Paris, Plon, 2010, 149 p., 22 cm
Coll. Tribune libre
ISBN 978-2-259-21203-8 : 14 €

Les deux livres recensés ici  1 représentent bien les réactions, autour du monde, à ce phénomène qu’on appelle « Google ». Leurs auteurs, qui ont tous deux dirigé la Bibliothèque nationale de France  2, soulèvent en effet des questions qui recoupent celles auxquelles sont aujourd’hui confrontées les bibliothèques partout dans le monde.

Une position d’historien

J.-N. Jeanneney a lancé l’offensive en 2005 en publiant un article passionné dans Le Monde. Son livre offre une mise à jour utile de ses arguments au grand nombre d’entre nous qui avaient été fascinés, voire « choqués, choqués », par cette première explosion.

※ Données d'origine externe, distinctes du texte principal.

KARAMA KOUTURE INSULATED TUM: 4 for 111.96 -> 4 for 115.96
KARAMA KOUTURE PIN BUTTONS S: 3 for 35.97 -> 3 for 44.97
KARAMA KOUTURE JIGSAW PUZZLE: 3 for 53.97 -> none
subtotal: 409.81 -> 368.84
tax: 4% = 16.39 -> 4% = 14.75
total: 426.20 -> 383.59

Les positions qu’il a exprimées en 2005 sont détaillées et approfondies. On perçoit ici une certaine fierté culturelle non dénuée d’hybris – présent des deux côtés de l’Atlantique – ainsi qu’une allusion au « défi américain » de Jean-Jacques Servan-Schreiber en 1967.

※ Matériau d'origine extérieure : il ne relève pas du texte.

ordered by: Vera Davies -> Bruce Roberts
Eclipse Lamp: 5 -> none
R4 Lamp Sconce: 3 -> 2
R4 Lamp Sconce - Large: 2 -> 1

Jeanneney s’efforce d’établir sa crédibilité, ce qui est primordial étant donné l’ignorance qui caractérise une grande partie des dénonciations actuelles de Google. Il pense cependant avec rigueur et profondeur les implications de nos nouvelles techniques numériques. Ce qui l’inquiète, c’est que les techniques qui se diffusent aujourd’hui si massivement nous sont presque exclusivement apportées par « les Américains » [en français dans le texte], et plus précisément par une entreprise commerciale florissante dont les jeunes dirigeants sont mus par la recherche du profit.

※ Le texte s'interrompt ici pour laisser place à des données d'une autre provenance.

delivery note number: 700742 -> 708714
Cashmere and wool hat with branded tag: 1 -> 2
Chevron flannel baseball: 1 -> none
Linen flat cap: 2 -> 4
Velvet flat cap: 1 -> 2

Cette inquiétude est partagée par d’autres observateurs, notamment en Chine. Les réactions de Jeanneney sont un indicateur de tendance – et un cri d’alarme que les critiques les plus sévères comparent au « chant du canari dans la mine  3 ». Si elles ignorent cet avertissement français, d’autres nations pourraient bien s’apercevoir un jour que l’interprétation de leur révolution fondatrice, à laquelle elles étaient attachées, n’a plus cours sur Google. Pour illustrer le risque de voir triompher une vision américanisée de la culture française, Jeanneney prend ainsi l’exemple du « Mouron rouge écrasant Quatre-vingt-treize, la guillotine occultant les droits de l’homme et les intuitions fulgurantes de la Convention ».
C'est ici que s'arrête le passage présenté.